PS. I will now try to desolder the sensor

01ste02

I desoldered that sensor as well as the power to my 5V level shifter. After that, it works. I have relays attached to the arduino. It is a really ghetto solution, but do you think I could simply connect the sensor to an NC relay, open the relay whenever I am authenticating to a network and thus disabling the sensor temporarily, and then close it again when it is done?

pert

I'm glad you found the culprit at least. That's a good start!

You say you're using pins 0-11. What about pins 13, 14, and A0-A6? Unlike boards such as the Uno, which use the RX and TX pins for communication with the computer, the MKR WiFi 1010 doesn't use those pins for anything and so you're free to use them for whatever purpose you like.
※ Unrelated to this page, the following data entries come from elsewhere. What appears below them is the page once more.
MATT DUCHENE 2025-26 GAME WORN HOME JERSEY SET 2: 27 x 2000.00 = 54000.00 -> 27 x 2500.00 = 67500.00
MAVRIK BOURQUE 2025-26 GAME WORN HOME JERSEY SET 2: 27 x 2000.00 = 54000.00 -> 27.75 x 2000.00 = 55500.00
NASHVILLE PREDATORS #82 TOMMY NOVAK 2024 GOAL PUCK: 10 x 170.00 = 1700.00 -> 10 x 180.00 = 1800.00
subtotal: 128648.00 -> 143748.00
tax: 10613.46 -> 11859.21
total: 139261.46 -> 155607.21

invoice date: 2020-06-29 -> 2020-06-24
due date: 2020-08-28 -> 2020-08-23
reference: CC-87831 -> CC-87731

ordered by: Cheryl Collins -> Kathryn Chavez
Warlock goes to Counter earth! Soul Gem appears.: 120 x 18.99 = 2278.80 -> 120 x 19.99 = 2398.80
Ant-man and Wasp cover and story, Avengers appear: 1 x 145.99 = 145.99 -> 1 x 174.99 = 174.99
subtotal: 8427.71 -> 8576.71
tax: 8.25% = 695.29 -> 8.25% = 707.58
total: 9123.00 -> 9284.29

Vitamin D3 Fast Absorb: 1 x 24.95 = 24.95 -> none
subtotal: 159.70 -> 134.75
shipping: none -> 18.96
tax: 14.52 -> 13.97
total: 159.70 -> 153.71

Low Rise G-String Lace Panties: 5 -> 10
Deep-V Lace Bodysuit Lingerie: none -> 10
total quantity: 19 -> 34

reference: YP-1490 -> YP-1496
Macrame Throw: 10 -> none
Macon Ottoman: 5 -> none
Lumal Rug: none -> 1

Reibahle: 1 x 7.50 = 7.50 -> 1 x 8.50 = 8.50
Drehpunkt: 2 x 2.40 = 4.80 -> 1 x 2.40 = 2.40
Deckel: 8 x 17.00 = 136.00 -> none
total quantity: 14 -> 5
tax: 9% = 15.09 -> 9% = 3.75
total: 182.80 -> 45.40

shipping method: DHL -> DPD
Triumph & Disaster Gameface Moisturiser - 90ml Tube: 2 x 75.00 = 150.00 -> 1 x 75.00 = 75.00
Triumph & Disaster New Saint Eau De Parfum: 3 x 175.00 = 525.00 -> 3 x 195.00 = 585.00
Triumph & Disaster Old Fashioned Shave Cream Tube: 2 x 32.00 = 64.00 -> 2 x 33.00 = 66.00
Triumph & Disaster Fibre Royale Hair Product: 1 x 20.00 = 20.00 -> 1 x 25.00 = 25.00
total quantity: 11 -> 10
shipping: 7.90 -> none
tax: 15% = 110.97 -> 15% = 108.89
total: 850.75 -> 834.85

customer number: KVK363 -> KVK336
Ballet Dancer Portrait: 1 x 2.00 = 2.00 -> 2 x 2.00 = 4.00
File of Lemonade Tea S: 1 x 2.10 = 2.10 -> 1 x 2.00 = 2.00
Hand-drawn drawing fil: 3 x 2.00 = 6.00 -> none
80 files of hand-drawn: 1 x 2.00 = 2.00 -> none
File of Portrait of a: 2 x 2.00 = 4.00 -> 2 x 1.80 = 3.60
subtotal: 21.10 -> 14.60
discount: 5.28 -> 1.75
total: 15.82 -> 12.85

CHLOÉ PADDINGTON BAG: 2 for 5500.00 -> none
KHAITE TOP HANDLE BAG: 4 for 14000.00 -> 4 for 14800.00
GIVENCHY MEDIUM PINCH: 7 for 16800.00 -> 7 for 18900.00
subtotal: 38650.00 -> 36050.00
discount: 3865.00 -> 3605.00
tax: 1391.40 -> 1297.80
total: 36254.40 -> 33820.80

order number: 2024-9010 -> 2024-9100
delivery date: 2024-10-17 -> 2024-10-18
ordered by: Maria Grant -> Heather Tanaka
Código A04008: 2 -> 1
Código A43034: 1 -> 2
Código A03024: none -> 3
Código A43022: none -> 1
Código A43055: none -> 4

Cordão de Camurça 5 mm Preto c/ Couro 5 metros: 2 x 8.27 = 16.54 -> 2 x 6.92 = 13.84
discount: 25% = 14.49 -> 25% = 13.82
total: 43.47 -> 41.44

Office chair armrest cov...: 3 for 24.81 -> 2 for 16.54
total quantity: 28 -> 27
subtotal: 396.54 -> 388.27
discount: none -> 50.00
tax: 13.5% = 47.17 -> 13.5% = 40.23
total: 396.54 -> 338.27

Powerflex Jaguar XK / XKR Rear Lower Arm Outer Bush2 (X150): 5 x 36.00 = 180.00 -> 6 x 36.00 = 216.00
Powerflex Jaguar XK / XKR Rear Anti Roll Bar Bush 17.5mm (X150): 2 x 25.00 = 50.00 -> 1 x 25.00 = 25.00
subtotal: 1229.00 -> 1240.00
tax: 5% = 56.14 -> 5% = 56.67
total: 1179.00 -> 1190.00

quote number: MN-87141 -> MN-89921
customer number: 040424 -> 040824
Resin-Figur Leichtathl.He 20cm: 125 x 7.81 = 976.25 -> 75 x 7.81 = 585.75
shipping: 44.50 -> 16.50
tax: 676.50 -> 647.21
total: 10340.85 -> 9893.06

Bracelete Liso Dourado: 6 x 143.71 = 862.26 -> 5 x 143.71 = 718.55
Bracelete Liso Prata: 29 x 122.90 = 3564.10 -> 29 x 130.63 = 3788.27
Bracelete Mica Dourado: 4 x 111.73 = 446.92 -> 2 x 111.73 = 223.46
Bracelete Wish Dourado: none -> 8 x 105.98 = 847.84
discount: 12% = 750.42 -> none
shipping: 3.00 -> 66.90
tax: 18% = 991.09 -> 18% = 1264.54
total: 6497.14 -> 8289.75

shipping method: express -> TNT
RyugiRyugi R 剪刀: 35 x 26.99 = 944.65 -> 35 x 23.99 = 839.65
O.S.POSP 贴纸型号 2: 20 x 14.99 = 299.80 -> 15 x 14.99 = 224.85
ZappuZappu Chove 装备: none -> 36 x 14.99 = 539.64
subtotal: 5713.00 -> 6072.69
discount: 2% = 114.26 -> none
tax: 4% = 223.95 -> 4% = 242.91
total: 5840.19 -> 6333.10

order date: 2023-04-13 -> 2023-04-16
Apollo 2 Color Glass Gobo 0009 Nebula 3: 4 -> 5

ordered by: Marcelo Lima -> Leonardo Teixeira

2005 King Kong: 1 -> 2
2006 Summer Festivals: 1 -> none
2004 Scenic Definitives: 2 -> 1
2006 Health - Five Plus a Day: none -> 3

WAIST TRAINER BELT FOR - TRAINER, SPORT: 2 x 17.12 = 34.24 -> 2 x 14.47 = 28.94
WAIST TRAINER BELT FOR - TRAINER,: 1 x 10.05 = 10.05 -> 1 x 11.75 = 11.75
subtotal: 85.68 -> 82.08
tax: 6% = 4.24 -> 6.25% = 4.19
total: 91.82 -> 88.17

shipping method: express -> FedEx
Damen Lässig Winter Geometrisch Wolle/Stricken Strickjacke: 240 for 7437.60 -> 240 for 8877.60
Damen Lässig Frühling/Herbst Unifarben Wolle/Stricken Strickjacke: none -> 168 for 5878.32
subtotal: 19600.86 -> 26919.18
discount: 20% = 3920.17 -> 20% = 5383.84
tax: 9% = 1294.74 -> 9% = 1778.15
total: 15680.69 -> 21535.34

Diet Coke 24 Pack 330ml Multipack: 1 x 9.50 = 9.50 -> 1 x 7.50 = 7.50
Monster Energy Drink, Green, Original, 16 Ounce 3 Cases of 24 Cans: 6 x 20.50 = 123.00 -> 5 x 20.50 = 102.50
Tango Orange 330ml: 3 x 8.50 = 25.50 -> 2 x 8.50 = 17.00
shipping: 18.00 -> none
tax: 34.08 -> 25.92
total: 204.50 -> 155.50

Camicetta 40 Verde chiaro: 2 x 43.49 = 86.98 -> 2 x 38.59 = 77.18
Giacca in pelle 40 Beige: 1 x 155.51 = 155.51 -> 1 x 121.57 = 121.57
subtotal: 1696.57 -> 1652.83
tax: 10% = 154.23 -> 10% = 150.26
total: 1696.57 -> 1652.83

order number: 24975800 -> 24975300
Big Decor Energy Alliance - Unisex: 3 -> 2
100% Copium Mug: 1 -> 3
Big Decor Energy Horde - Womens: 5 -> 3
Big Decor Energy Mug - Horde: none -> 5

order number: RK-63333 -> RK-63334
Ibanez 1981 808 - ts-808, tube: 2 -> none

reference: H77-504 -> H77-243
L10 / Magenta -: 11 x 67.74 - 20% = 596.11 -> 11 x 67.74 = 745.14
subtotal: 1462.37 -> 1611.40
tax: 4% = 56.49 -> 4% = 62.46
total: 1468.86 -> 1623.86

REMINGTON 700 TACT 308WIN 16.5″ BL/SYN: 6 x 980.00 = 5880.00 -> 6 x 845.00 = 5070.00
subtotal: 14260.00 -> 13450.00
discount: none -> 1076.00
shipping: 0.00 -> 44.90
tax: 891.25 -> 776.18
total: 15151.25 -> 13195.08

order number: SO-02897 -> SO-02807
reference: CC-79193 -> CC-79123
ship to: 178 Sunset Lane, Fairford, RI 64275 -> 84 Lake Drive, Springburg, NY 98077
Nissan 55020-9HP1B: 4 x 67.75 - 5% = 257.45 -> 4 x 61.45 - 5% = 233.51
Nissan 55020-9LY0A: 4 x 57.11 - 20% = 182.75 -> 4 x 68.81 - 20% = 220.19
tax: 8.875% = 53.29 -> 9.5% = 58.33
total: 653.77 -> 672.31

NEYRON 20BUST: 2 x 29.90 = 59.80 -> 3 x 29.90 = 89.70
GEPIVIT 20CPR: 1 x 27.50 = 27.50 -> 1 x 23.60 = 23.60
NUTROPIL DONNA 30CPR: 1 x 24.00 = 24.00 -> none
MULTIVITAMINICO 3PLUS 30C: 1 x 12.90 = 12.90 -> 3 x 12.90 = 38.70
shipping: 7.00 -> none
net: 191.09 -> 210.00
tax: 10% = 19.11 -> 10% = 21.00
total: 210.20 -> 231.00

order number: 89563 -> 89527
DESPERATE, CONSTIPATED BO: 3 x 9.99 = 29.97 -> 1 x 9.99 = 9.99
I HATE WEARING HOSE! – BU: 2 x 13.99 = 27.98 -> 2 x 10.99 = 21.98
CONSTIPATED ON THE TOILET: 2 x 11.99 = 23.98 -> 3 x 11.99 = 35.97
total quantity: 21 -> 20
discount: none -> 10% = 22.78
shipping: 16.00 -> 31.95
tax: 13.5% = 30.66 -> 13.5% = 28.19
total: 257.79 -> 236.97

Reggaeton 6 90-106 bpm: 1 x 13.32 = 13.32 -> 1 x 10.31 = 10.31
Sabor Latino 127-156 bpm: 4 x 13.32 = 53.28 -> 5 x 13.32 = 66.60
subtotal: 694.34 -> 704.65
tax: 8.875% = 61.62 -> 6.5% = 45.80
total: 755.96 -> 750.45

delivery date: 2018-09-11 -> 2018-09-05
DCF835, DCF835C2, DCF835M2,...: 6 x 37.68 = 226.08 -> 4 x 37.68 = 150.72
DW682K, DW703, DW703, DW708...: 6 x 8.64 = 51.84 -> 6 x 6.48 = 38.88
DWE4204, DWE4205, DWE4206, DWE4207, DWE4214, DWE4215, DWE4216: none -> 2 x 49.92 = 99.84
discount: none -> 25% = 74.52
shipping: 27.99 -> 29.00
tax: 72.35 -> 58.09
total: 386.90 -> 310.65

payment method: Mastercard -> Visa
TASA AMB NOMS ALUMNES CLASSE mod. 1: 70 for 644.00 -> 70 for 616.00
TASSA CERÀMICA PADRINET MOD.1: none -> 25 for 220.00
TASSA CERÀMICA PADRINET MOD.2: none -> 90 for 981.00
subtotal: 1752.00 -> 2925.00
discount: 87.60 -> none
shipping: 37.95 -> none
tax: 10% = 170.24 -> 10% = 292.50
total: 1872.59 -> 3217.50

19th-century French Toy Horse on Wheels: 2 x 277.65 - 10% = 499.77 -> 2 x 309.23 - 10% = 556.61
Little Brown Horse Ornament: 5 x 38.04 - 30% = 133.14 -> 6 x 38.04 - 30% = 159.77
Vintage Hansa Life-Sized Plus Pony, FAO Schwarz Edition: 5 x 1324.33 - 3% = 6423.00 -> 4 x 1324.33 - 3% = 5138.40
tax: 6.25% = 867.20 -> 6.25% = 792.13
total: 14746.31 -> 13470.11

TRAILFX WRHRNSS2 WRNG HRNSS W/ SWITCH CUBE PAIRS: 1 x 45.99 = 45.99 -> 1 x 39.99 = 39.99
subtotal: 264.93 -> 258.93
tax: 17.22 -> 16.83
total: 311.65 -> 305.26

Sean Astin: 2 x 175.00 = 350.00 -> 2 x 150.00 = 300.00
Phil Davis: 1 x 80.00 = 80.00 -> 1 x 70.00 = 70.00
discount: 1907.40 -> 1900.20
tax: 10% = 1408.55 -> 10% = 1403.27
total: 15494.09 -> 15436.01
They do have serial capabilities (Serial1), but you aren't required to use them for that purpose. In addition to allowing use with analogRead(), the analog pins can all be used as regular digital pins instead if you like.

01ste02

I'm glad you found the culprit at least. That's a good start!

You say you're using pins 0-11. What about pins 13, 14, and A0-A6? Unlike boards such as the Uno, which use the RX and TX pins for communication with the computer, the MKR WiFi 1010 doesn't use those pins for anything and so you're free to use them for whatever purpose you like. They do have serial capabilities (Serial1), but you aren't required to use them for that purpose. In addition to allowing use with analogRead(), the analog pins can all be used as regular digital pins instead if you like.
Thanks for telling me about pins 13 and 14! I hadn't realized that. I am reserving the analog pins for a future expansion, 8 relays aren't enough, so I ordered 6 more. I took over control over basically all of our outside lightning, and they were all on separate circuits for some reason.

Thanks for all the help! I will change this to "solved" once I solder the things back into place.

Thanks you again, I was about to go and buy a new one before you replied...

Best Regards,
Oskar

pert

You're welcome. I'm glad if I was able to be of assistance. Enjoy!